Bring a medium pot filled with water to a boil. Add udon noodles and cook for 15 minutes. Drain noodles and run under cold water for 2 minutes, then toss with sesame oil to prevent sticking. Cook tofu according to my previous post Roasted Tofu Special Treat. Using stainless steel tongs, roast the whole ginger over your stove’s open flame about 5-7 minutes then set aside. In a large pot, bring vegetable broth to a boil then add whole ginger, scallions, garlic, cinnamon sticks, bay leaves, star anise, and soy sauce. Boil on medium heat for 20-25 minutes. Remove all solids from the broth so it is a clear, light brown color. In serving bowls, combine two parts broth to one part noodles. Arrange toppings side by side on a large serving plate and allow guests to add desired amounts fresh to their pho. Heaven! Serves 4 -6.

Vegan Spicy Red Lentil Soup, Lessons from a Hand Blender

soup The hand blender is hands down my favorite kitchen appliance. Well, that and the automatic coffee maker that fills my house with the tangy roasted smell of Starbucks every morning. This is a critical moment in my day as I practically fall down the stairs carrying an infant in one arm and a groggy toddler in the other who demands Deadmaus5 before 7:00am. I haven’t put on a bra, the nanny is on her way, I have 30 minutes to pack work lunches, get dressed, and apply make-up.

But that’s another story.

Yesterday I found a simply amazing recipe for vegan spicy red lentil soup that took an hour to make but my instinct tells me should have only taken me 30 minutes. I mean I literally had 2 mixing bowls, a soup pot, two pans, a very messy food processor and a dishwasher going. Insanity. Who has that kind of time and patience? I think we can dumb this down to a one-pot plus one-pan wonder. It cost me less than $10 for the ingredients and only slightly more for the Jerusalem salad I served on the side.

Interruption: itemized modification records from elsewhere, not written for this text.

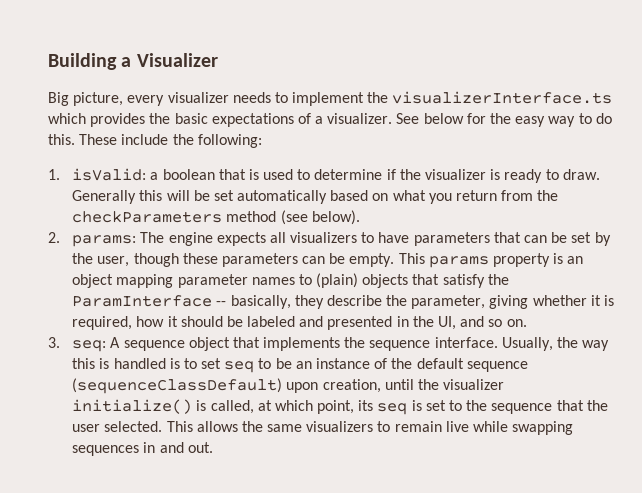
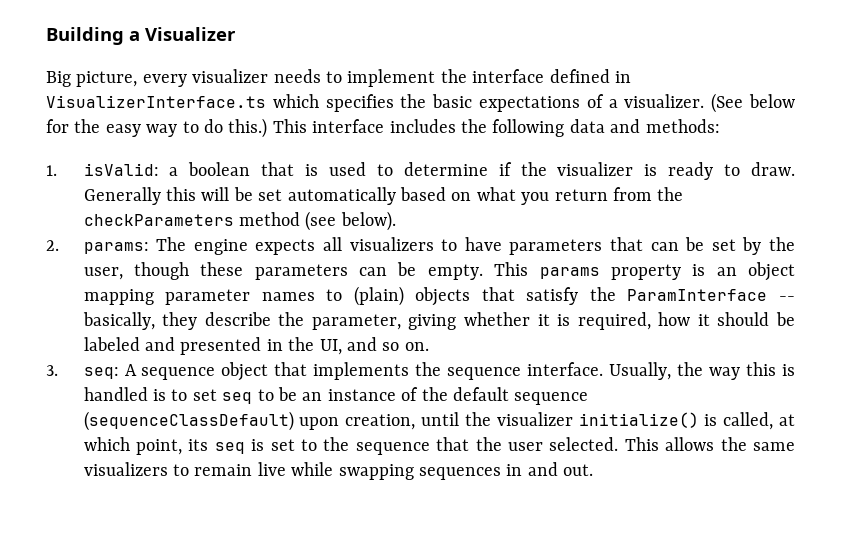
- Big picture, every visualizer needs to implement the visualizerInterface.ts which provides the basic expectations of a visualizer.
+ Big picture, every visualizer needs to implement the interface defined in VisualizerInterface.ts which specifies the basic expectations of a visualizer.
- See below for the easy way to do this. These include the following:
+ (See below for the easy way to do this.) This interface includes the following data and methods:

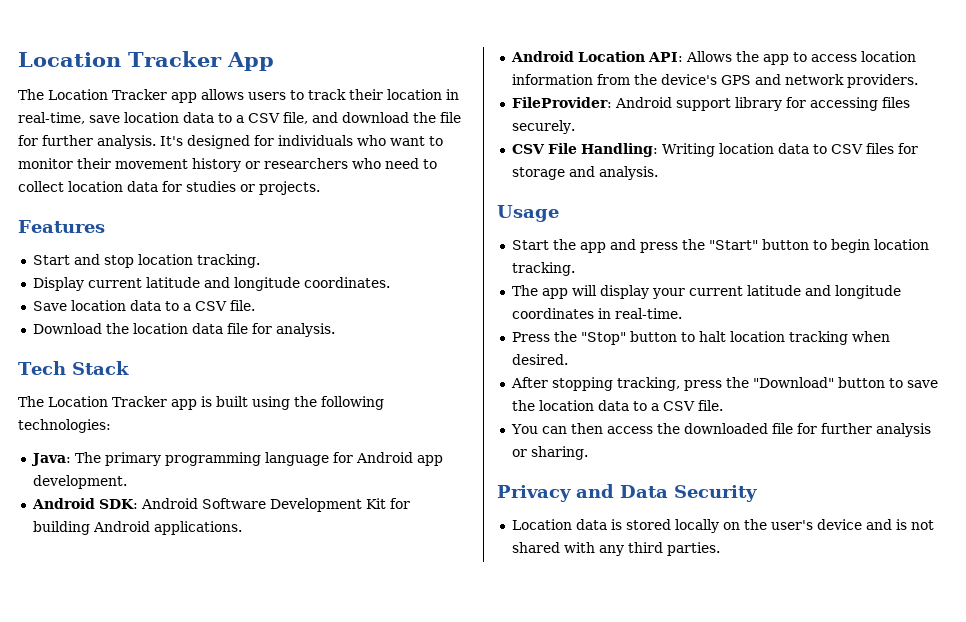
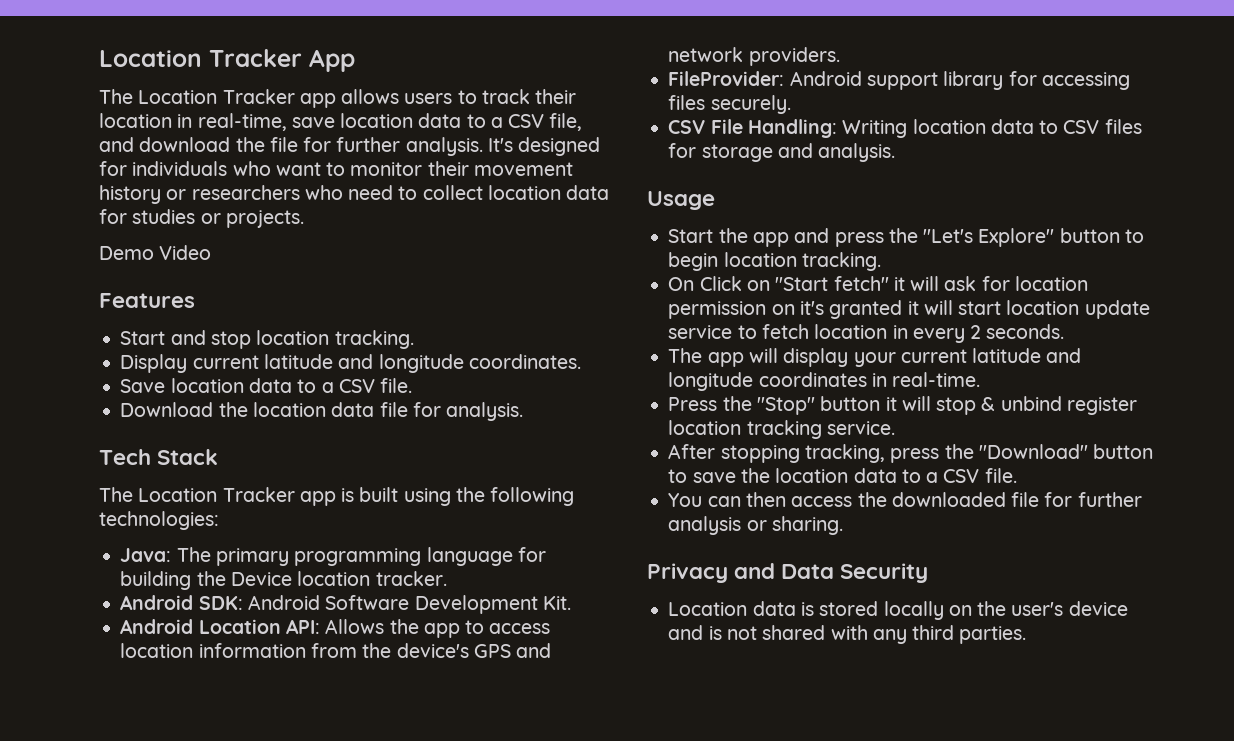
+ Demo Video
- Java: The primary programming language for Android app development.
+ Java: The primary programming language for building the Device location tracker.
- Android SDK: Android Software Development Kit for building Android applications.
+ Android SDK: Android Software Development Kit.
- Start the app and press the "Start" button to begin location tracking.
+ Start the app and press the "Let's Explore" button to begin location tracking.
+ On Click on "Start fetch" it will ask for location permission on it's granted it will start location update service to fetch location in every 2 seconds.
- Press the "Stop" button to halt location tracking when desired.
+ Press the "Stop" button it will stop & unbind register location tracking service.

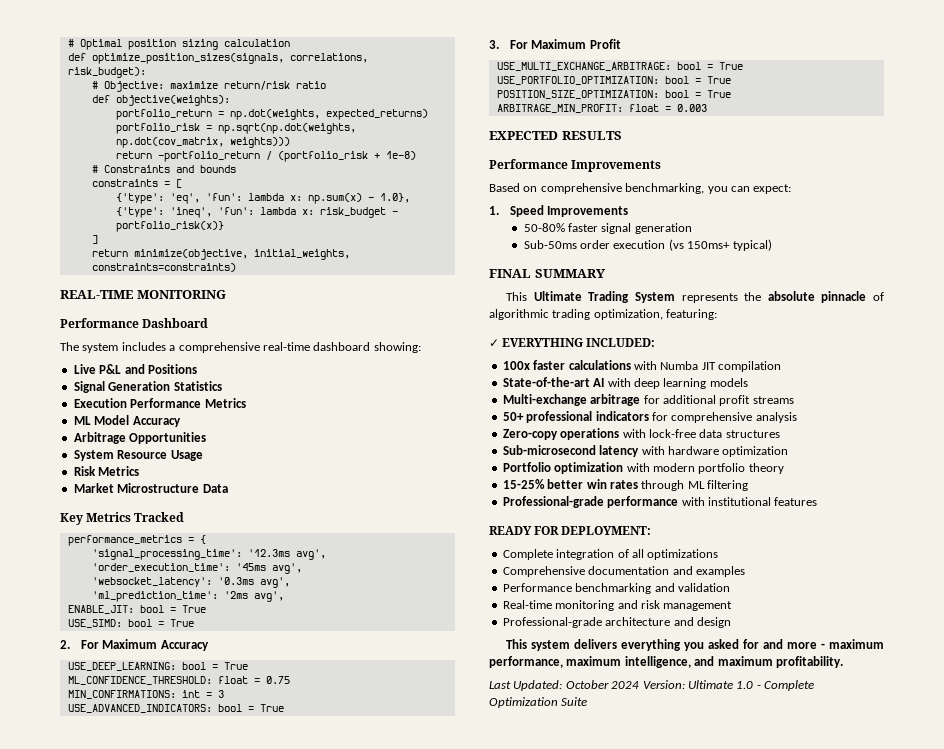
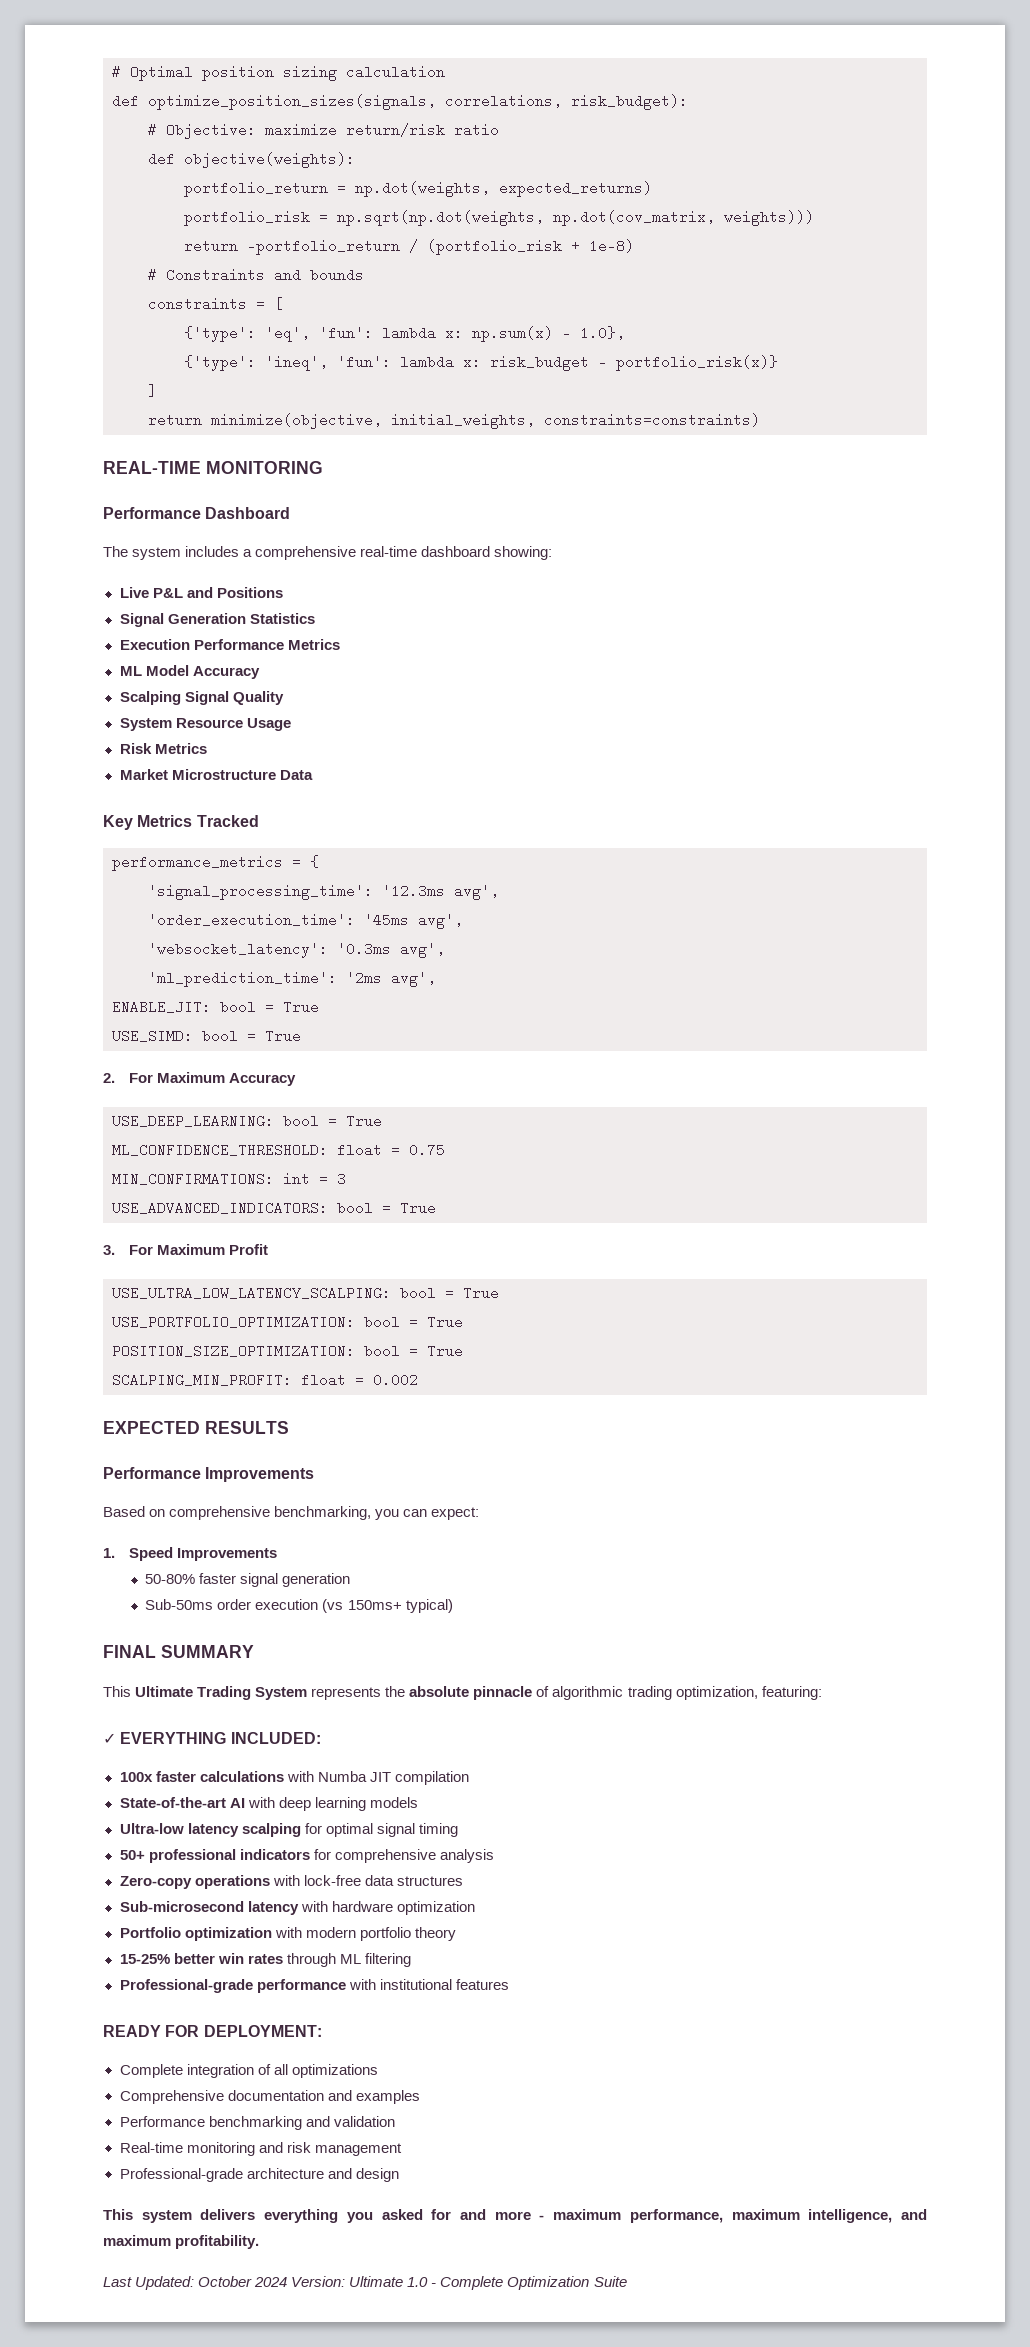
- Arbitrage Opportunities
+ Scalping Signal Quality
- USE_MULTI_EXCHANGE_ARBITRAGE: bool = True
+ USE_ULTRA_LOW_LATENCY_SCALPING: bool = True
- ARBITRAGE_MIN_PROFIT: float = 0.003
+ SCALPING_MIN_PROFIT: float = 0.002
- Multi-exchange arbitrage for additional profit streams
+ Ultra-low latency scalping for optimal signal timing

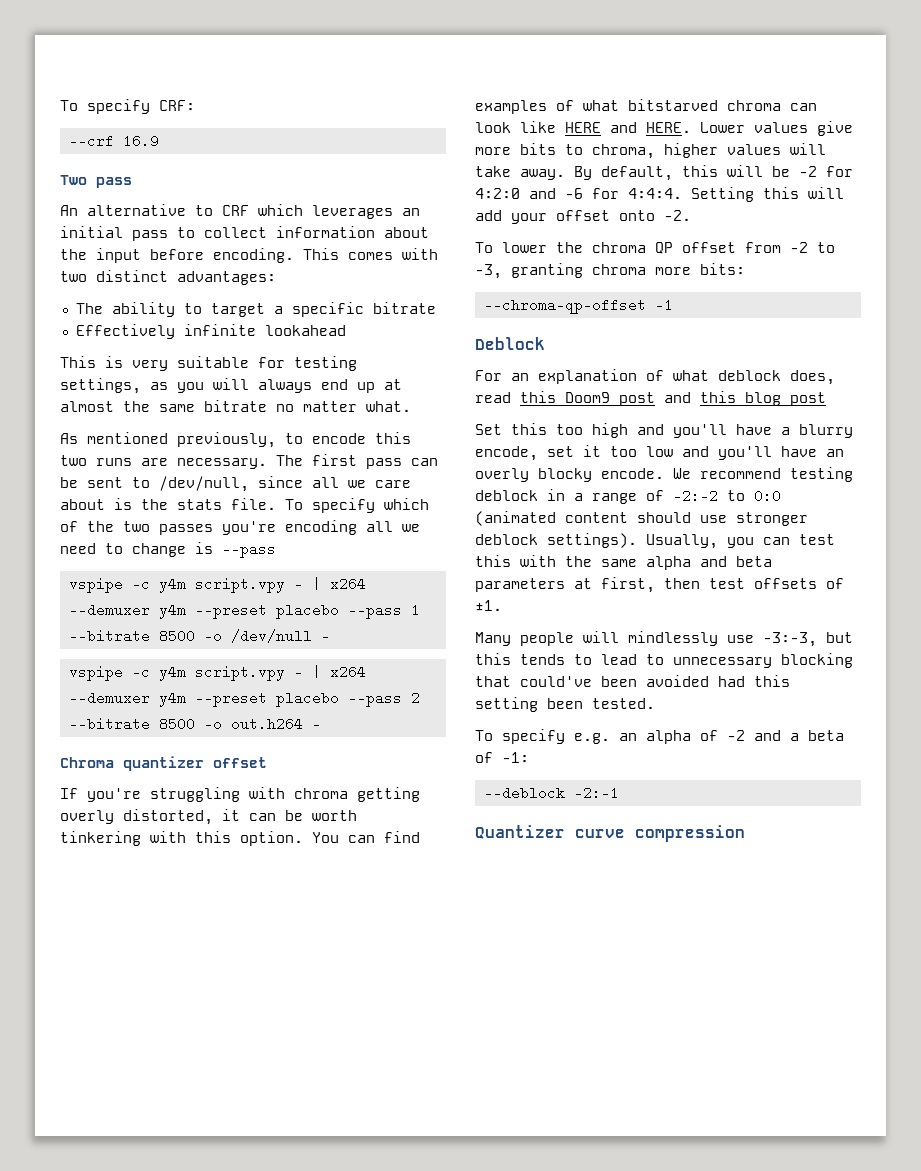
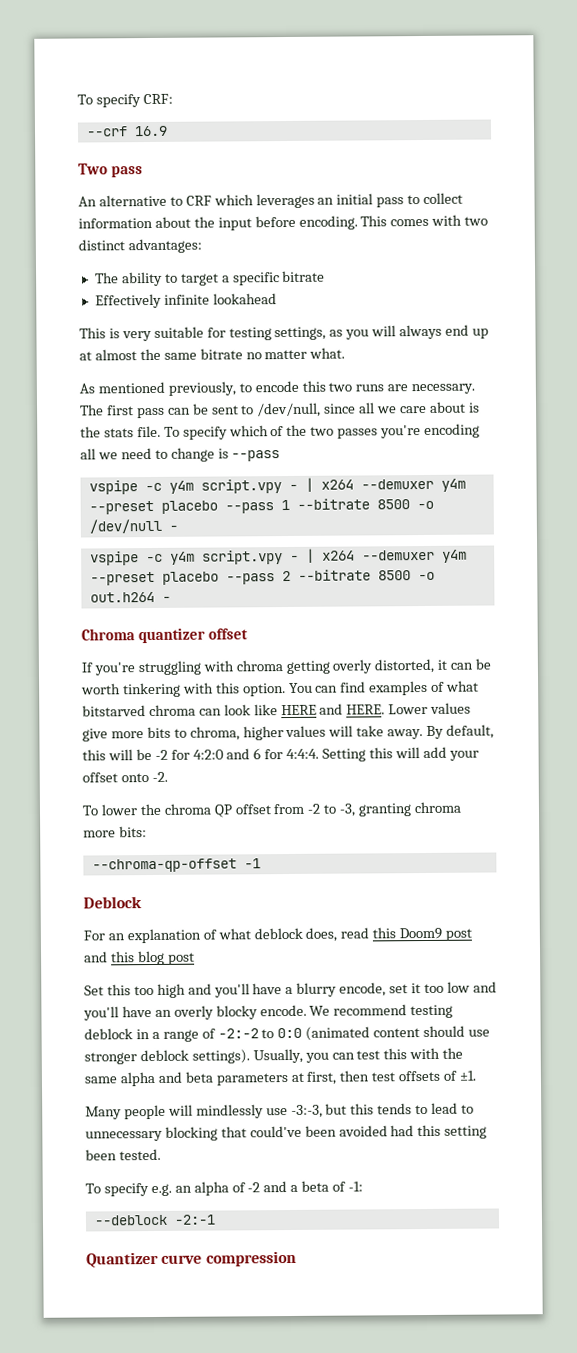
- By default, this will be -2 for 4:2:0 and -6 for 4:4:4.
+ By default, this will be -2 for 4:2:0 and 6 for 4:4:4.

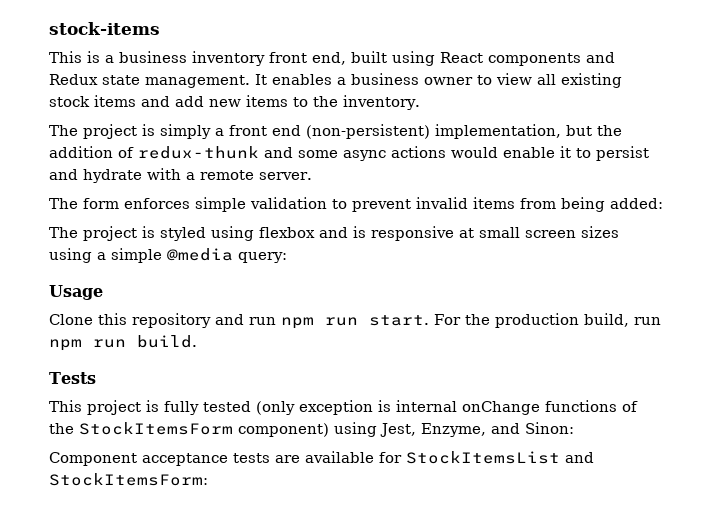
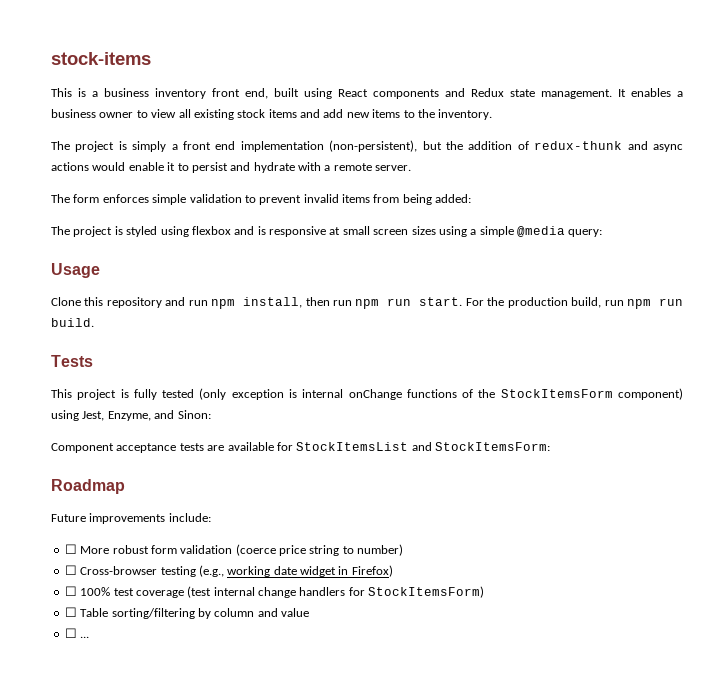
- The project is simply a front end (non-persistent) implementation, but the addition of redux-thunk and some async actions would enable it to persist and hydrate with a remote server.
+ The project is simply a front end implementation (non-persistent), but the addition of redux-thunk and async actions would enable it to persist and hydrate with a remote server.
- Clone this repository and run npm run start.
+ Clone this repository and run npm install, then run npm run start.
+ Roadmap
+ Future improvements include:
+ ☐ More robust form validation (coerce price string to number)
+ ☐ Cross-browser testing (e.g., working date widget in Firefox)
+ ☐ 100% test coverage (test internal change handlers for StockItemsForm)
+ ☐ Table sorting/filtering by column and value
+ ☐ ...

2 cups red lentils, rinsed and picked over
8 cups water
1 tablespoon olive oil
1 large yellow onion, chopped
2 stalks celery, chopped
5 to 6 cloves garlic, chopped
1 14.5-ounce can diced tomatoes
4 cups vegetable stock
¾ teaspoon cumin
1 tablespoon Tabasco sauce (I used Goya salsa picante hot sauce)
¼ teaspoon turmeric
¼ teaspoon cayenne pepper
½ teaspoons salt
¾ teaspoon black pepper
½ teaspoon chili powder
¼ cup cornstarch + ¼ cup hot water
½ green pepper, ribs and seeds removed, diced

In a small dish, combine cumin, turmeric, cayenne pepper, salt, black pepper, chili powder and Tabasco sauce. Set aside. Sort lentils (pick out any stones / damaged lentils) and rinse. In a pan, add olive oil and saute garlic for 2 minutes, then add celery and onion and cook additional 3 minutes, stirring constantly. In a soup pot, combine lentils and 4 cups of water. Bring to a boil over high heat. As soon as boiling, turn to medium low heat. Add onion/celery mixture to the lentil and cook for 20 minutes until lentils are tender. Add small bowl of spices to the soup and cook for 30 seconds. Now, toss in canned tomatoes. Add vegetable stock and remaining 4 cups of water. Finally, mix cornstarch with hot water until well combined and add to soup. Stir constantly over high heat for 30 to 45 seconds to thicken. Finally, take hand blender and puree the soup until smooth and creamy. Turn off heat; add diced green pepper.